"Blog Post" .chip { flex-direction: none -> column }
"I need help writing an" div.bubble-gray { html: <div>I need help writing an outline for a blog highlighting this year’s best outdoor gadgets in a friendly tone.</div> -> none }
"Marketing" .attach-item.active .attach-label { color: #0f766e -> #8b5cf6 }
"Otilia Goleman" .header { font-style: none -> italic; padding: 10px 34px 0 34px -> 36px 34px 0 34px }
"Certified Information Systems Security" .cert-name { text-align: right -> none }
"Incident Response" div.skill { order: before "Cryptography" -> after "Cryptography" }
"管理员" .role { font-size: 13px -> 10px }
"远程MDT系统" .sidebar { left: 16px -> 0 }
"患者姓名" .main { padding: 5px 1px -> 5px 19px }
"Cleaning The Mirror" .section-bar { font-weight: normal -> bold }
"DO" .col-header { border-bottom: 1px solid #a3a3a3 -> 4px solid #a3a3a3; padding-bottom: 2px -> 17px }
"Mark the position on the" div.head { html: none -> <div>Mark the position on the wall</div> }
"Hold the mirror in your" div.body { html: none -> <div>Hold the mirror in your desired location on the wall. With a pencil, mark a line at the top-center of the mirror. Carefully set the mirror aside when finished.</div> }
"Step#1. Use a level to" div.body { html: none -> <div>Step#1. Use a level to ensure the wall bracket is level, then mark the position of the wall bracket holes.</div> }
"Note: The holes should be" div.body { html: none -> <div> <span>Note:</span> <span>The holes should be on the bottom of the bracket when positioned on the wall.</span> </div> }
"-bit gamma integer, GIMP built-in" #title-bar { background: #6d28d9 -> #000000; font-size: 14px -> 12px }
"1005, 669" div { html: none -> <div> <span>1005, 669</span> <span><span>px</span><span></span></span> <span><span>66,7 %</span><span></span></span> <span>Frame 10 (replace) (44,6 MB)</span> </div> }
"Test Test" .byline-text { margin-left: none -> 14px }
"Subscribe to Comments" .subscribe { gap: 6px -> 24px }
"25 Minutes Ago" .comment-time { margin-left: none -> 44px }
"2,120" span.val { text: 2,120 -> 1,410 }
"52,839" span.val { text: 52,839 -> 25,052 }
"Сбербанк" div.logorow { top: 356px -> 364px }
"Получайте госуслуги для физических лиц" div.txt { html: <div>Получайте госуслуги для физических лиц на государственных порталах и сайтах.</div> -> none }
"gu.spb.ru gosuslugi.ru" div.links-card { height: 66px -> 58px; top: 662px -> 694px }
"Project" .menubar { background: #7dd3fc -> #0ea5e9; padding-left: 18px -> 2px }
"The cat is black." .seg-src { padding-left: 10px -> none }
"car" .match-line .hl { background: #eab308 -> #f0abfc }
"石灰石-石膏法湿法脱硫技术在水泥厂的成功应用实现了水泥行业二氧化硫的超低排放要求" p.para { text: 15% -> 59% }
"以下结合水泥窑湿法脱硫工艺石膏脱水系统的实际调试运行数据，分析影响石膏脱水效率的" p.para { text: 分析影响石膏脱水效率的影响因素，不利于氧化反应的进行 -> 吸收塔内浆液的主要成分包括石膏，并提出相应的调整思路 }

Exercise instructions >> Copy each entry above exactly, character for character.

Problem solution >>
"Blog Post" .chip { flex-direction: none -> column }
"I need help writing an" div.bubble-gray { html: <div>I need help writing an outline for a blog highlighting this year’s best outdoor gadgets in a friendly tone.</div> -> none }
"Marketing" .attach-item.active .attach-label { color: #0f766e -> #8b5cf6 }
"Otilia Goleman" .header { font-style: none -> italic; padding: 10px 34px 0 34px -> 36px 34px 0 34px }
"Certified Information Systems Security" .cert-name { text-align: right -> none }
"Incident Response" div.skill { order: before "Cryptography" -> after "Cryptography" }
"管理员" .role { font-size: 13px -> 10px }
"远程MDT系统" .sidebar { left: 16px -> 0 }
"患者姓名" .main { padding: 5px 1px -> 5px 19px }
"Cleaning The Mirror" .section-bar { font-weight: normal -> bold }
"DO" .col-header { border-bottom: 1px solid #a3a3a3 -> 4px solid #a3a3a3; padding-bottom: 2px -> 17px }
"Mark the position on the" div.head { html: none -> <div>Mark the position on the wall</div> }
"Hold the mirror in your" div.body { html: none -> <div>Hold the mirror in your desired location on the wall. With a pencil, mark a line at the top-center of the mirror. Carefully set the mirror aside when finished.</div> }
"Step#1. Use a level to" div.body { html: none -> <div>Step#1. Use a level to ensure the wall bracket is level, then mark the position of the wall bracket holes.</div> }
"Note: The holes should be" div.body { html: none -> <div> <span>Note:</span> <span>The holes should be on the bottom of the bracket when positioned on the wall.</span> </div> }
"-bit gamma integer, GIMP built-in" #title-bar { background: #6d28d9 -> #000000; font-size: 14px -> 12px }
"1005, 669" div { html: none -> <div> <span>1005, 669</span> <span><span>px</span><span></span></span> <span><span>66,7 %</span><span></span></span> <span>Frame 10 (replace) (44,6 MB)</span> </div> }
"Test Test" .byline-text { margin-left: none -> 14px }
"Subscribe to Comments" .subscribe { gap: 6px -> 24px }
"25 Minutes Ago" .comment-time { margin-left: none -> 44px }
"2,120" span.val { text: 2,120 -> 1,410 }
"52,839" span.val { text: 52,839 -> 25,052 }
"Сбербанк" div.logorow { top: 356px -> 364px }
"Получайте госуслуги для физических лиц" div.txt { html: <div>Получайте госуслуги для физических лиц на государственных порталах и сайтах.</div> -> none }
"gu.spb.ru gosuslugi.ru" div.links-card { height: 66px -> 58px; top: 662px -> 694px }
"Project" .menubar { background: #7dd3fc -> #0ea5e9; padding-left: 18px -> 2px }
"The cat is black." .seg-src { padding-left: 10px -> none }
"car" .match-line .hl { background: #eab308 -> #f0abfc }
"石灰石-石膏法湿法脱硫技术在水泥厂的成功应用实现了水泥行业二氧化硫的超低排放要求" p.para { text: 15% -> 59% }
"以下结合水泥窑湿法脱硫工艺石膏脱水系统的实际调试运行数据，分析影响石膏脱水效率的" p.para { text: 分析影响石膏脱水效率的影响因素，不利于氧化反应的进行 -> 吸收塔内浆液的主要成分包括石膏，并提出相应的调整思路 }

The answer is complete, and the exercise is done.